Solo quedaba una cosa por hacer: adaptarme a las nuevas condiciones. La vida tal como la conocía daría un giro de 180 grados. El movimiento, mi mejor aliado en todo momento, había desaparecido. Sentía que mi libertad me había sido arrebatada de repente, y con ella, una parte de mí también se había ido. Quería hablar de esto con las personas a mi alrededor, incluso gritar al viento cómo me sentía, pero tenía miedo. Tenía miedo de que pensaran que estaba utilizando el victimismo para que empatizaran conmigo. Así que me dediqué a llevar mi duelo en silencio. Cuando mi mamá iba a descansar, aprovechaba para llorar y desahogar mi frustración. Ahí, en mi soledad, decidí que debía encontrarle un significado a este nuevo desafío que la vida estaba poniendo frente a mí.

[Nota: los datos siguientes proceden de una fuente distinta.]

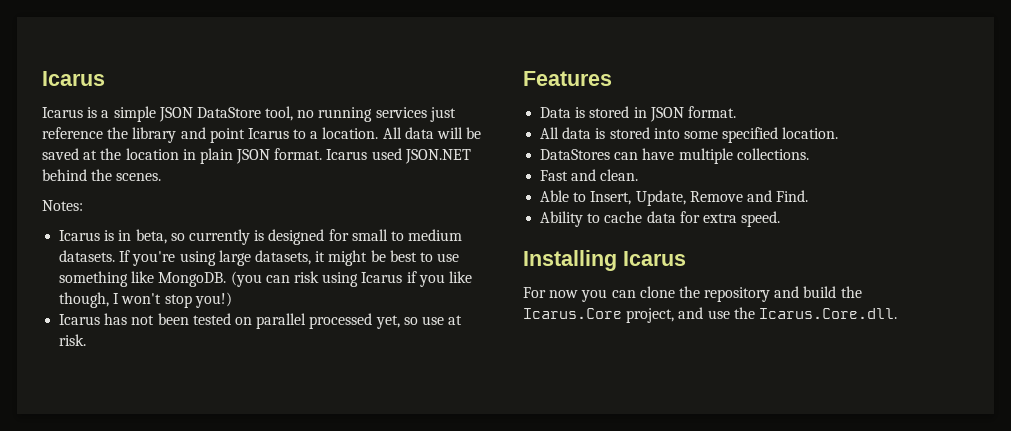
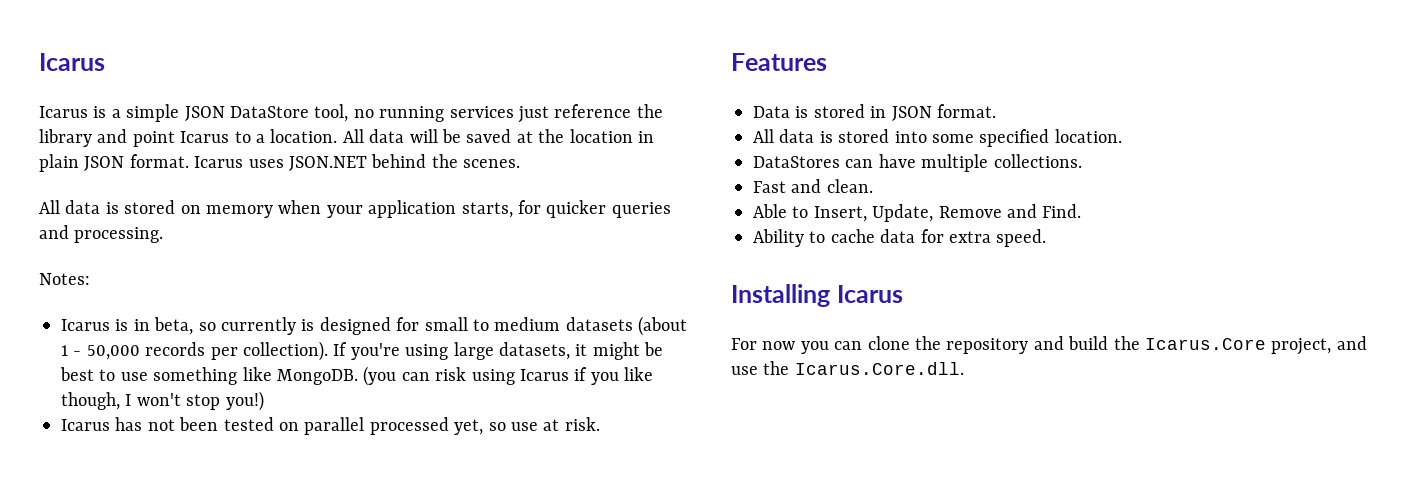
[371,148,402,160] used -> [248,159,284,168] uses
(162, 177) none -> [39,200,671,218] [39,225,164,243] // All data is stored on memory when your application starts, for quicker queries and processing.
[59,250,116,262] datasets. -> [565,316,688,336] [61,341,328,361] datasets (about 1 - 50,000 records per collection).

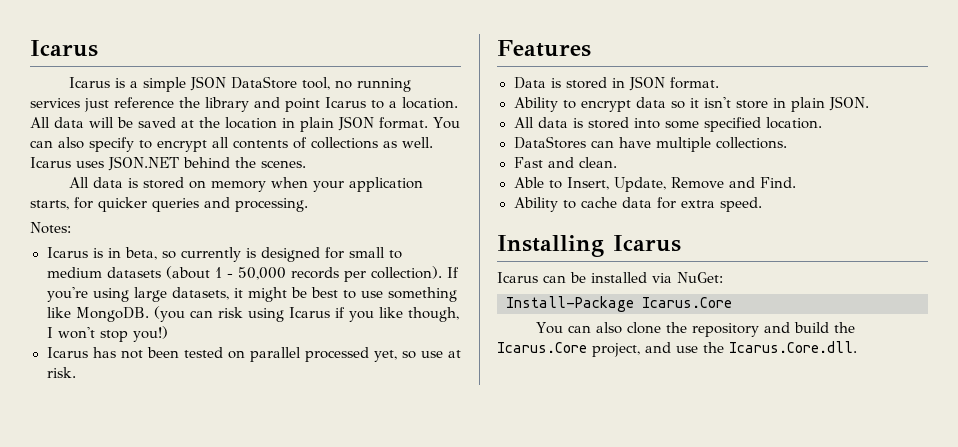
(189, 161) none -> [433,117,460,129] [30,137,433,152] You can also specify to encrypt all contents of collections as well.
(996, 111) none -> [513,96,869,112] // Ability to encrypt data so it isn't store in plain JSON.
[731,338,863,354] For now you can -> [497,272,723,283] [506,296,732,312] [535,322,622,334] Icarus can be installed via NuGet: // Install-Package Icarus.Core // You can also

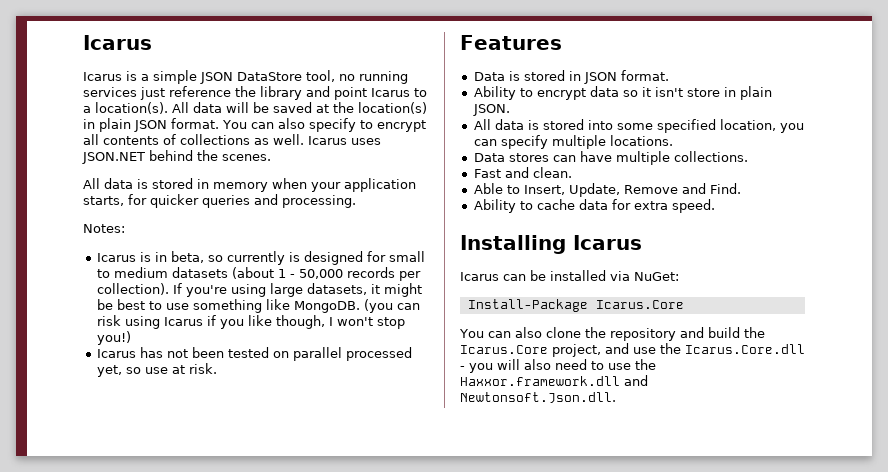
[402,97,458,109] location. -> [95,102,168,114] location(s).
[225,117,277,129] location -> [358,102,427,114] location(s)
[188,180,206,189] on -> [197,179,209,189] in
[765,117,822,129] [513,136,586,149] location. // DataStores -> [719,119,804,133] [473,135,673,149] [473,153,549,162] location, you can specify multiple locations. // Data stores
[729,341,857,353] Icarus.Core.dll. -> [685,344,805,354] [460,359,656,373] [460,375,648,386] [460,392,616,403] Icarus.Core.dll - you will also need to use the Haxxor.framework.dll and Newtonsoft.Json.dll.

Es un hecho que este nuevo huésped me ha llevado a un proceso muy duro de duelo y crecimiento. Perdí a muchos “amigos”, pero gané certeza y seguridad. Perdí el movimiento, pero gané resiliencia. Perdí la vida como la conocía, pero gané otra muy valiosa, y con ella, personas que llegaron a abrazar los pedazos de mí. Perdí una parte de mi esencia, pero reorganicé mis prioridades. Y así es la vida.